3rd June 2012
Since arriving in Vegas I am yet to have a drink, and chances are I won’t have many, if at all. At least not until the Good Lady wife, Kyla arrives on the 5th of July. This will undoubtedly lead to less escapades and possibly turn this into a less amusing blog that previous years.
I will however keep you updated on my “getting fit” progress. Although that may sound uninteresting, I am the proverbial FAT BASTARD. This shit don’t come easy so knowing how much people enjoy others pain, I am sure some will want to hear about it.
I weighed about 19st before I arrived. It would be nice to weigh less when I leave, and not just due to the lack of money in my pockets. Something I am confident I have failed to achieve in all my previous visits here.
Started off with all them press up and star jump and sit ups and stuff. After a break I had a go on the boxing pads. Basically 3 pads tied to a wall and you punch the bollox off ‘em with boxing mitts on. Use a timer and box a round then break. Repeat over.
Sounds easy! And indeed after watching Nick do 10 three minutes rounds before hand, I thought “I can do that!”
Nick advised to do four 90 second rounds and a 1 minute rest. After round 1 the pads were begging for a break. I had pounded the last week or more of frustration out all over them. By round two the pads were starting to fight back. Round three I was against the rope and had the pads not been tied firmly to a pillar I swear they would have knocked me out flat in the forth. I was fucked. Jeezzzzus!
After a mere 10 minute workout, 4 of which were breaks, I nearly discovered God.
How these Pro boxers manage 12 rounds of this, with people hitting you back is beyond me.
After a few hours recovering while watching TV my phone rang. It was the Pool man. I say pool man, general handy man. He is supposed to come round and do all the things that needs doing to the house. Like getting the pool working, or fixing the sound on the telly. Both of which he’s yet to do. It has only been a week.
“I will be round in 90 minutes to look at the pool”
I was intending to play today but decided to wait. Six hours later he arrived.
We still can’t use the pool and I fixed the telly.
A while back I, when drunk, I was talked into making a bet on weather I could run a marathon by Paddy O’Conner. And foolishly I took it. The winner gets paid into a $1500 WSOP event and the loser gets 30% of anything they may cash. Needless to say he won!
Luckily for me he failed to turn up last year and collect so effectively I was off the hook. However after a recent trip to Ireland where I bumped into Paddy again the bet was brought up and I was talked into making another. Again while drunk! (And you wonder why I am not drinking while I’m in Vegas)
This time it was to run 10k, in a predefined time. One I shall keep quiet for now for risk of further ridicule.
This off course is partly the reason I have decided to turn over a new leaf and get fit.

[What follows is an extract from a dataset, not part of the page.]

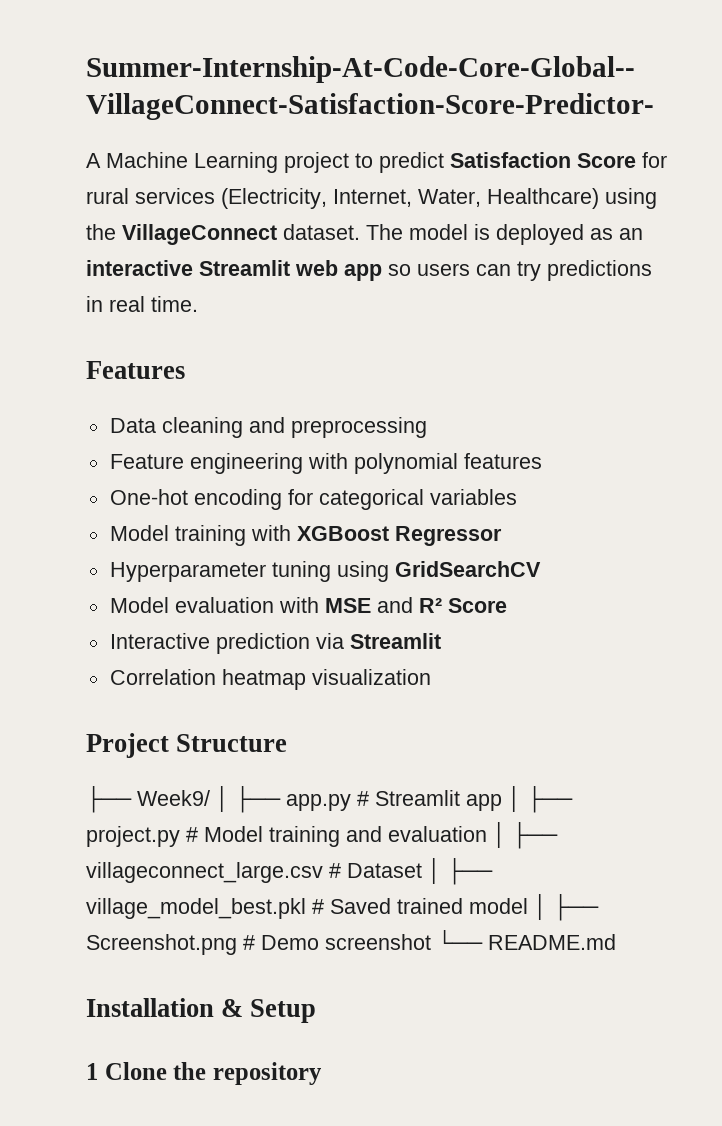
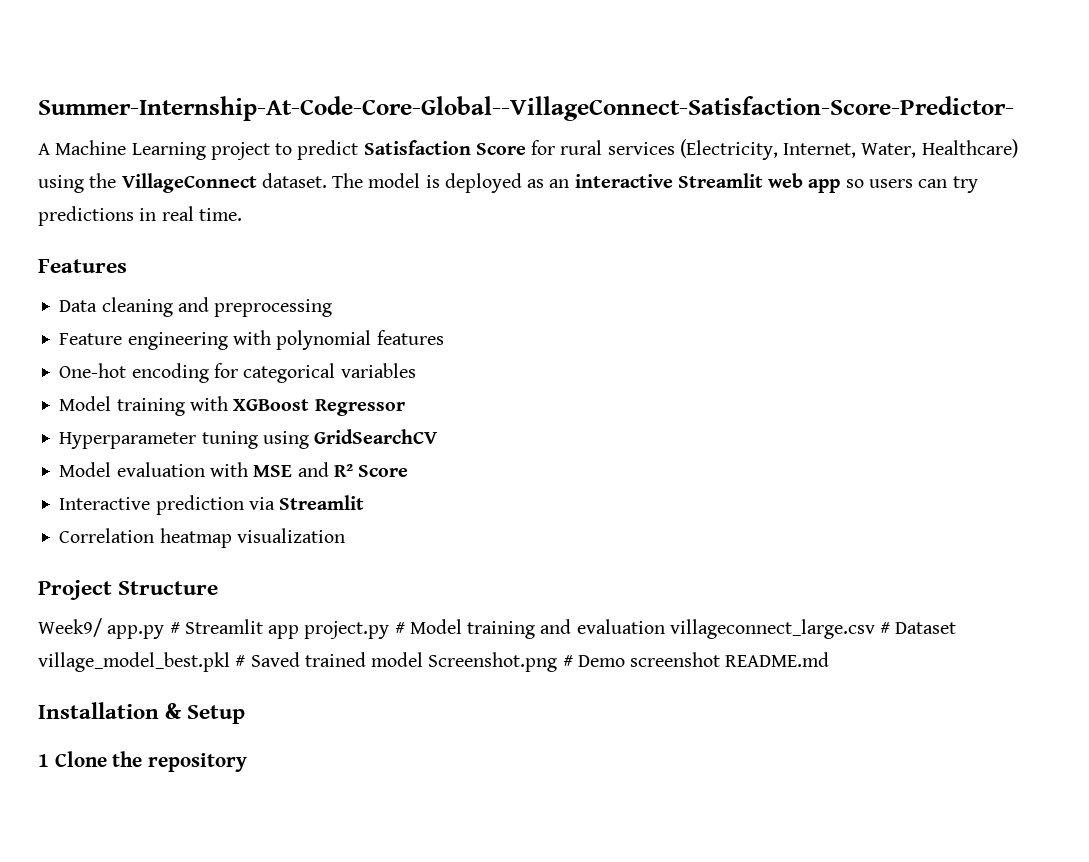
- ├── Week9/ │ ├── app.py # Streamlit app │ ├── project.py # Model training and evaluation │ ├── villageconnect_large.csv # Dataset │ ├── village_model_best.pkl # Saved trained model │ ├── Screenshot.png # Demo screenshot └── README.md
+ Week9/ app.py # Streamlit app project.py # Model training and evaluation villageconnect_large.csv # Dataset village_model_best.pkl # Saved trained model Screenshot.png # Demo screenshot README.md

I have downloaded an app on my phone called ‘Couch to 10k’, and am working through its 13 week course. Currently I am on week four which means running for 2mins and walking for 3. Repeating this process eleven times. I must admit week one was much better, run for 30 seconds and walk four and half. Anyway I managed it this morning and wasn’t nearly as knackered as anticipated. God help me by week 12 though.
Great thing about American Gyms is I am far from the fattest person in there. Not even close!
After this I headed over to the strip to play some cash. I decided on the Bellagio mainly because its handily located next to the freeway. I sat in the 5/10 NL with 1500 and I am happy to say never really dropped below that. For once!
After 3 hours I was 2.5k up and decided to call it a day. Maybe a mistake because I has a very tasty table, but I was desperate to bank a win if only for morale purposes.
I joined nick at the Venetian and won a further 500 at the PLO 1/2/5 game before having a Chinese for supper. Yes I am on a diet but having exercised that morning I was free rolling on the calories for day so why the fuck not. I’m not a saint!